* Required work
The word "subtotal": say how many lines of the data below contain it, and give the number alone.
---- Given records
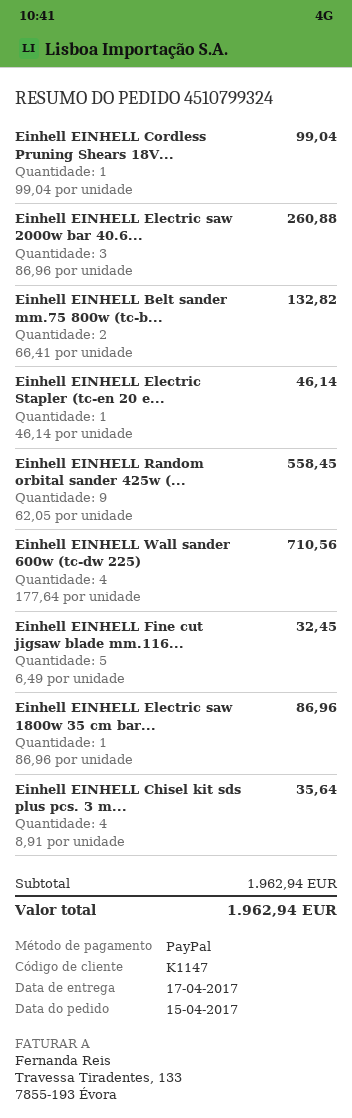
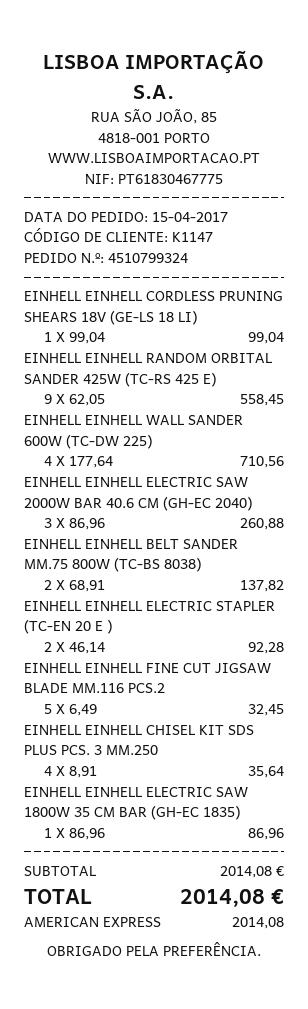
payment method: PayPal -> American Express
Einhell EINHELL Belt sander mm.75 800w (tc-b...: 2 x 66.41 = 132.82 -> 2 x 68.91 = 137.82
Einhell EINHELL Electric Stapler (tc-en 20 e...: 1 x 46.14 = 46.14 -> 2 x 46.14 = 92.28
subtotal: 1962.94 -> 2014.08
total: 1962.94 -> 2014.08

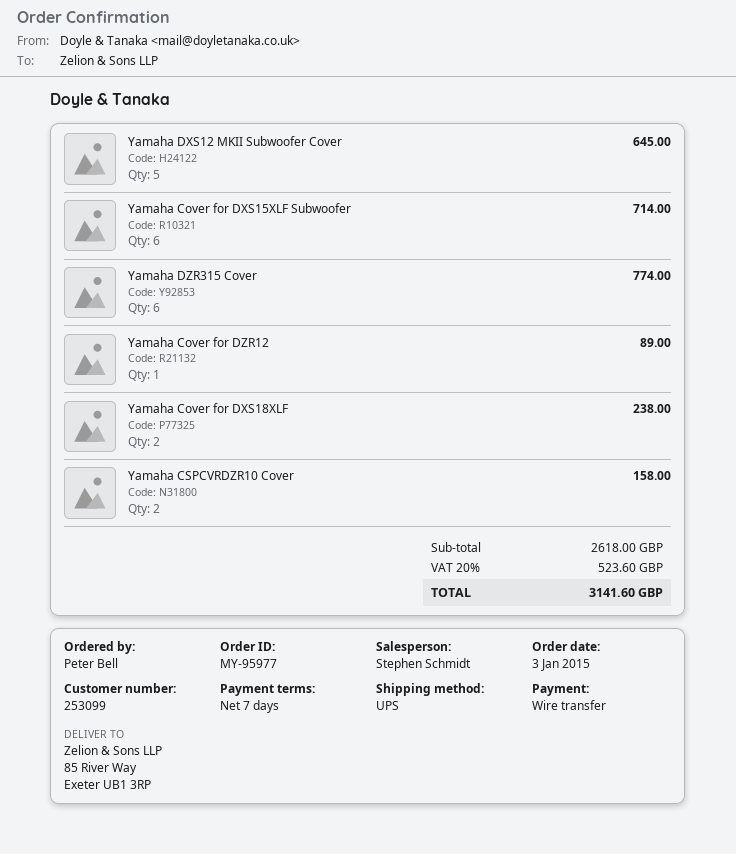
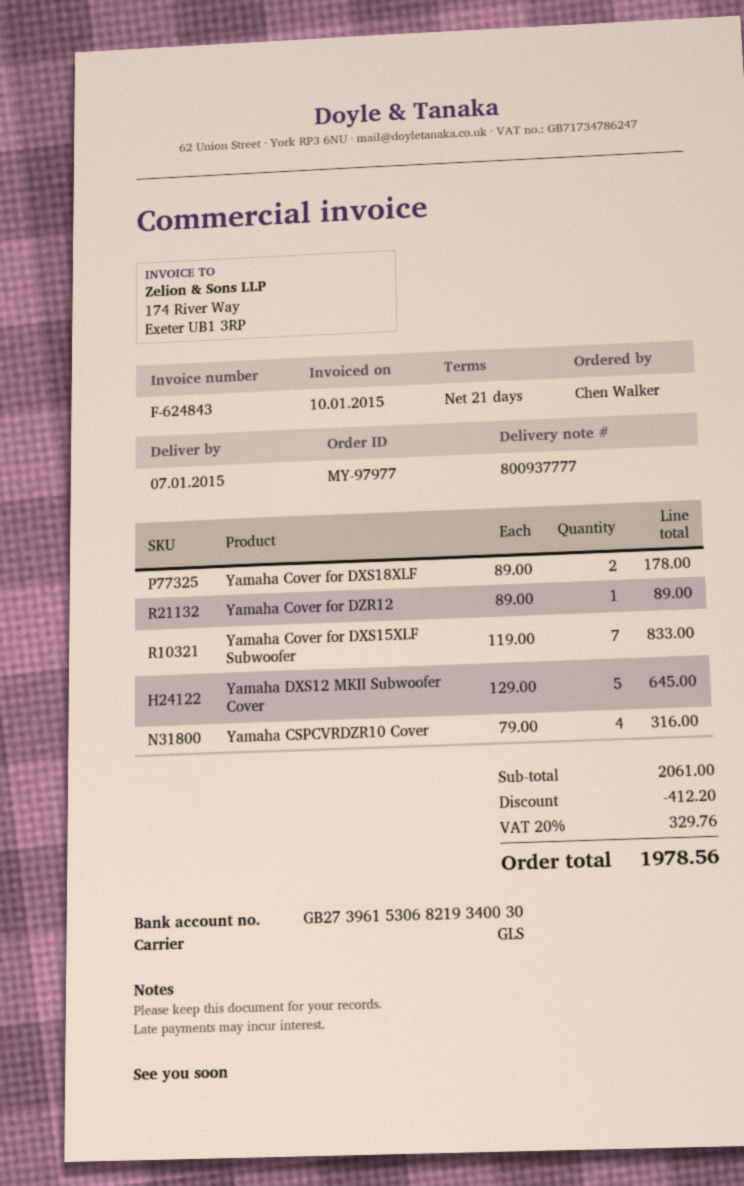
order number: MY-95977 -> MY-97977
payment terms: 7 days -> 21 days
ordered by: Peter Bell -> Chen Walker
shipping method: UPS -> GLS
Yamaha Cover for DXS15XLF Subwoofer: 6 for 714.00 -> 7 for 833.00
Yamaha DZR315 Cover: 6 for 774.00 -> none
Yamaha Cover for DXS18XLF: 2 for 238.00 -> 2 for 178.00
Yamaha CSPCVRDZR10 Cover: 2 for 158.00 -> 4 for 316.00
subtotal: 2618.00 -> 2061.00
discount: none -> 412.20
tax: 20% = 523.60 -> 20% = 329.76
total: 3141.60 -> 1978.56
--------
---- Given records
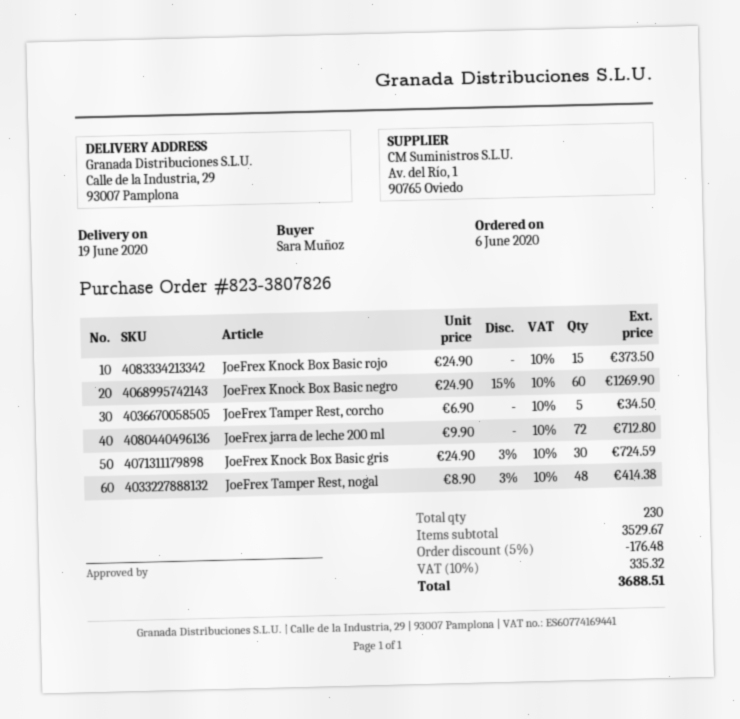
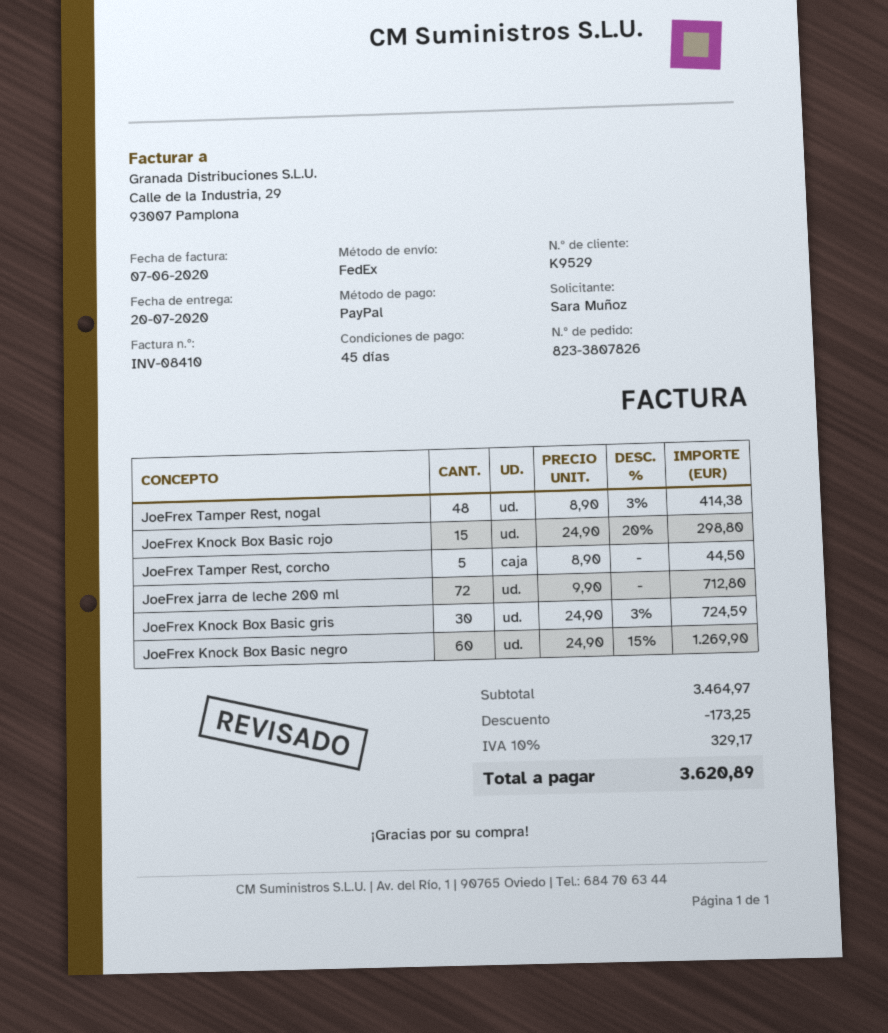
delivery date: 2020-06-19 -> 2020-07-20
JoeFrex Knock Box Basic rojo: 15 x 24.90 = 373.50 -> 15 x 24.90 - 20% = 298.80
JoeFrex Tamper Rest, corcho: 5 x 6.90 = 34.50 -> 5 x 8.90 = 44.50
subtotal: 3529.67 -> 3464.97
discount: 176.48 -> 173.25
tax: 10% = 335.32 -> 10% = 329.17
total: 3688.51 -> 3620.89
--------
* Reply to the exercise
3